Am J Cancer Res. 2024 Apr 15;14(4):1609-1621. doi: 10.62347/OJTY4008. eCollection 2024.

Abstract

Young breast cancer (YBC) patients often face a poor prognosis, hence it's necessary to construct a model that can accurately predict their long-term survival in early stage. To realize this goal, we utilized data from the Surveillance, Epidemiology, and End Results (SEER) databases between January 2010 and December 2020, and meanwhile, enrolled an independent external cohort from Tianjin Medical University Cancer Institute and Hospital. The study aimed to develop and validate a prediction model constructed using the Random Survival Forest (RSF) machine learning algorithm.

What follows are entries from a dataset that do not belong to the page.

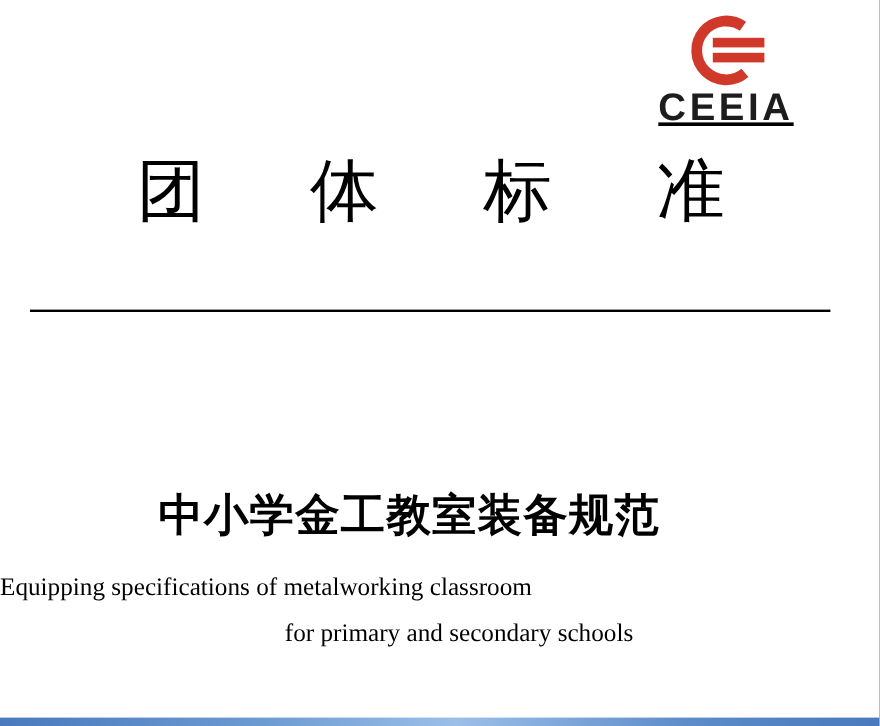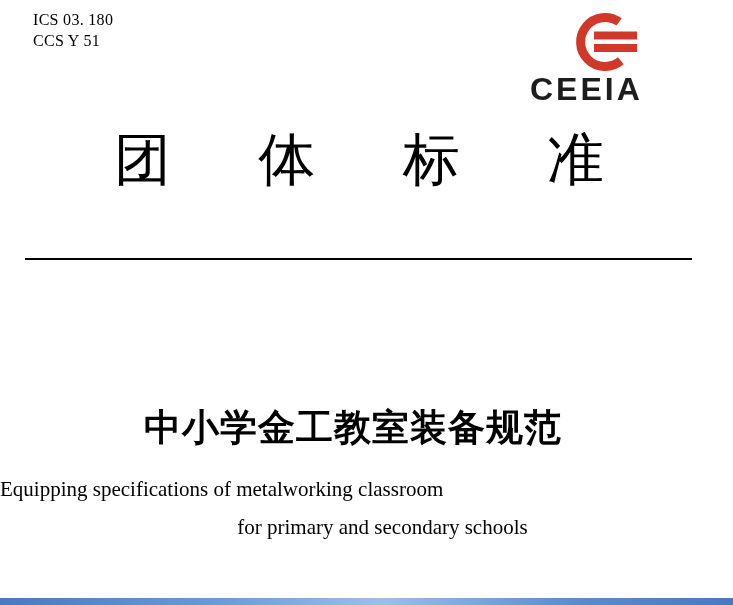--- a/index.html
+++ b/index.html
@@ -94,10 +94,6 @@
 
 <div class="page">
 
-  <div class="codes">
-    <div>ICS 03. 180</div>
-    <div>CCS Y 51</div>
-  </div>
 
   <div class="logo">
     <svg width="150" height="75" viewBox="0 0 150 75" aria-hidden="true">

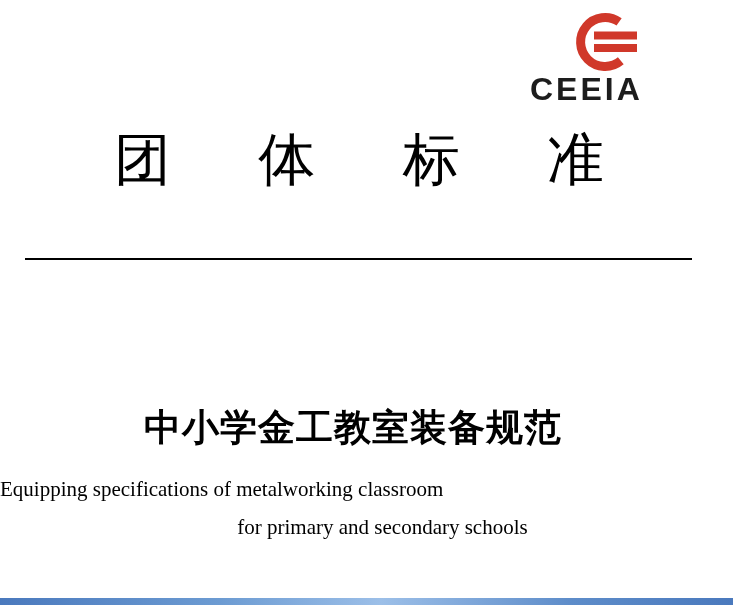--- a/index.html
+++ b/index.html
@@ -28,7 +28,7 @@
   
   .logo{
     position:absolute;top:0px;right:53px;
-    width:150px;
+    width:150px;text-align:center;text-decoration:underline;
   }
   .logo svg{display:block;margin:0 auto;}
   .logo-text{

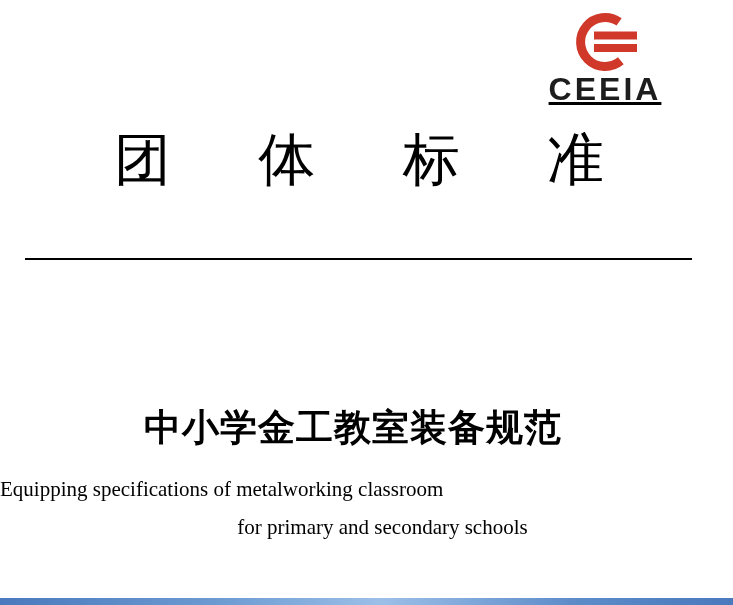--- a/index.html
+++ b/index.html
@@ -61,9 +61,9 @@
   }
   
   .title-cn{
-    position:absolute;top:406px;left:16px;width:674px;
+    position:absolute;top:406px;left:4px;width:674px;
     text-align:center;
-    font-family:Liberation Mono, monospace;
+    font-family:Liberation Sans, sans-serif;
     font-weight:700;
     font-size:37px;line-height:48px;
     letter-spacing:1px;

By applying the Least Absolute Shrinkage and Selection Operator (LASSO) regression analysis, we pinpointed key prognostic factors for YBC patients, which were used to create a prediction model capable of forecasting the 3-year, 5-year, 7-year, and 10-year survival rates of YBC patients. The RSF model constructed in the study demonstrated exceptional performance, achieving C-index values of 0.920 in the training set, 0.789 in the internal validation set, and 0.701 in the external validation set, outperforming the Cox regression model. The model's calibration was confirmed by Brier scores at various time points, showcasing its excellent accuracy in prediction. Decision curve analysis (DCA) underscored the model's importance in clinical application, and the Shapley Additive Explanations (SHAP) plots highlighted the importance of key variables. The RSF model also proved valuable in risk stratification, which has effectively categorized patients based on their survival risks. In summary, this study has constructed a well-performed prediction model for the evaluation of prognostic factors influencing the long-term survival of early-stage YBC patients, which is significant in risk stratification when physicians handle YBC patients in clinical settings.

Keywords: Epidemiology; Young breast cancer; and End Results program (SEER); prediction model; random survival forest; the Surveillance.